By controlling the pore size, the inductor value and the waveguide geometry, it is possible to adjust the resonant peak over a wide frequency range, thus fine-tuning the sensitivity. This suggests that nanosecond time resolution readouts of cellular events can potentially be obtained by carrying out time domain reflectance measurements using a simple directional coupler. Our device measurements validate these simulation results to a large extent.
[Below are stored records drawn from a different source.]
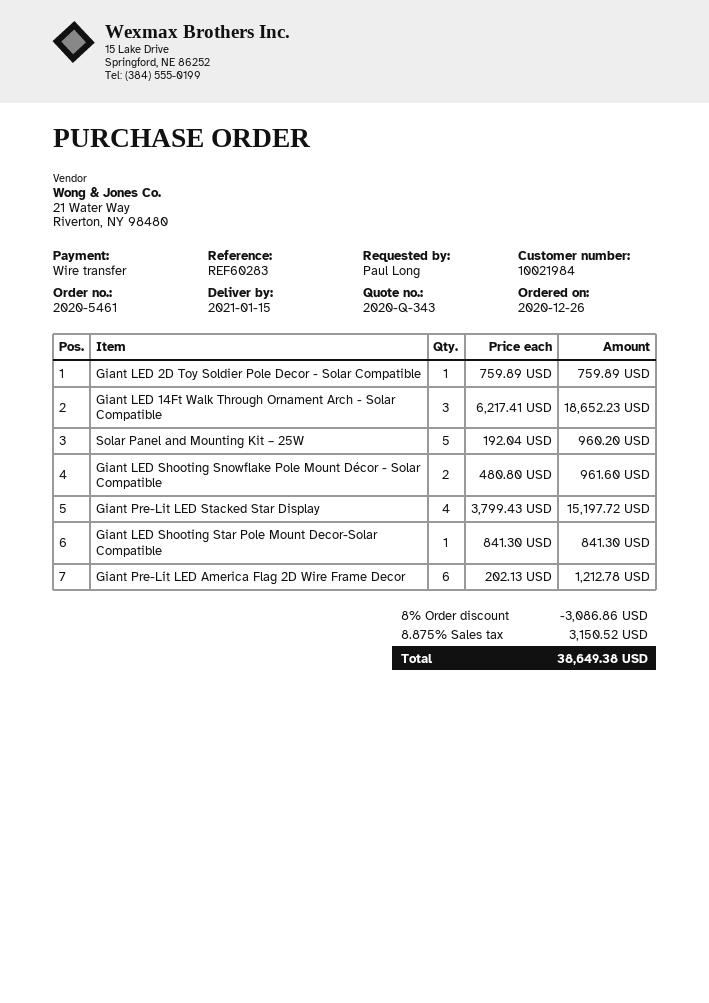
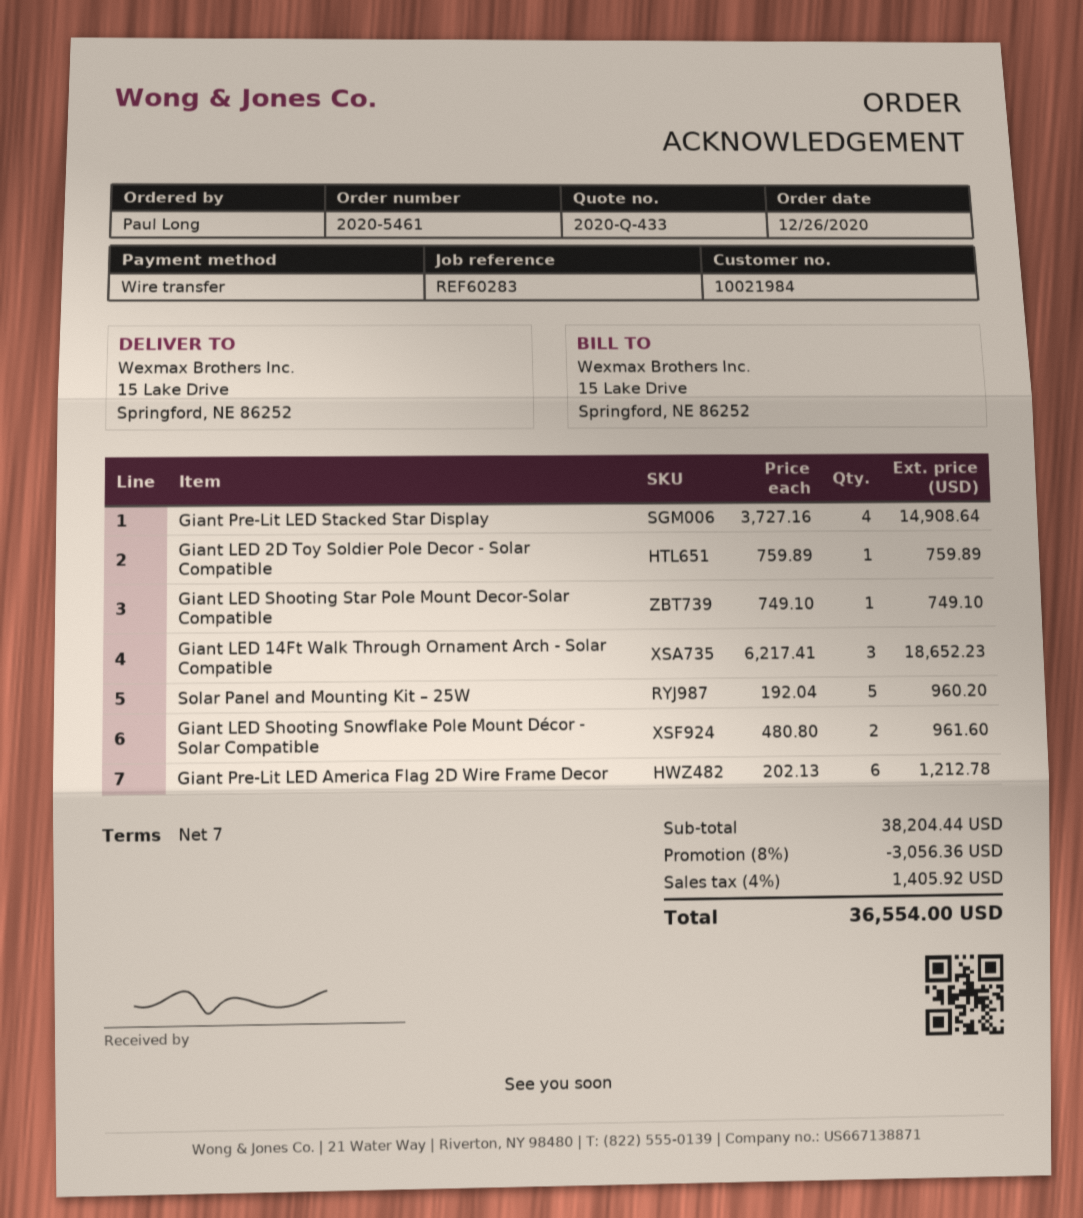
quote number: 2020-Q-343 -> 2020-Q-433
Giant Pre-Lit LED Stacked Star Display: 4 x 3799.43 = 15197.72 -> 4 x 3727.16 = 14908.64
Giant LED Shooting Star Pole Mount Decor-Solar Compatible: 1 x 841.30 = 841.30 -> 1 x 749.10 = 749.10
discount: 8% = 3086.86 -> 8% = 3056.36
tax: 8.875% = 3150.52 -> 4% = 1405.92
total: 38649.38 -> 36554.00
The variations in the simulated and measured data can be attributed to the imprecise alignment of the PDMS pore over the coplanar waveguide. Also, the simulation assumes only a single lipid bilayer centred in the middle of the sensing region, while there are likely multiple such layers on the device or a conglomeration of lipids in the sensing region. Liquid leakage into the small gap between the top PDMS and the glass may also cause the variations. We are in the process of developing a better fabrication method in order to reduce these issues. Most of these factors can be compensated for by conducting a simultaneous DC recording, as mentioned previously, in order to better characterize the device.

8. Conclusion

We have shown that a tank circuit for bilipid data recordings can be realized and yield information on membrane formation. We detected lipids in the sensing region and found that the device behaviour is in close agreement with our simulation results. Based on these simulations and early experimental findings, our system has the potential for carrying out simultaneous RF and DC measurements of ion channels. The technique has applications in a variety of areas. While it holds promise for high sampling rate drug screening applications, it also opens up possibilities for exploring ion channels and other pore forming proteins in the radio frequency band. Our low-cost device could prove to be a useful tool for a variety of pharmaceutical and research applications. Other applications range from studying real time transitions of ions through pores to whole cell or cell attached planar patch clamp measurements in the RF domain. One particularly simple example of applying the setup is an RF, high speed Coulter counter for use in various fields. Additionally, the planar detection scheme employed in our device can be used in a host of other applications. Because the extremely thin form factor allows the sensing element to be patterned into soft and flexible materials, the device can be used in conjunction with existing methods along with incorporated microfluidics and auxiliary electrical and optical measurements.

9. Acknowledgements

We would like to acknowledge support by DARPA through the MOLDICE program C.F.49620-03-1-03837.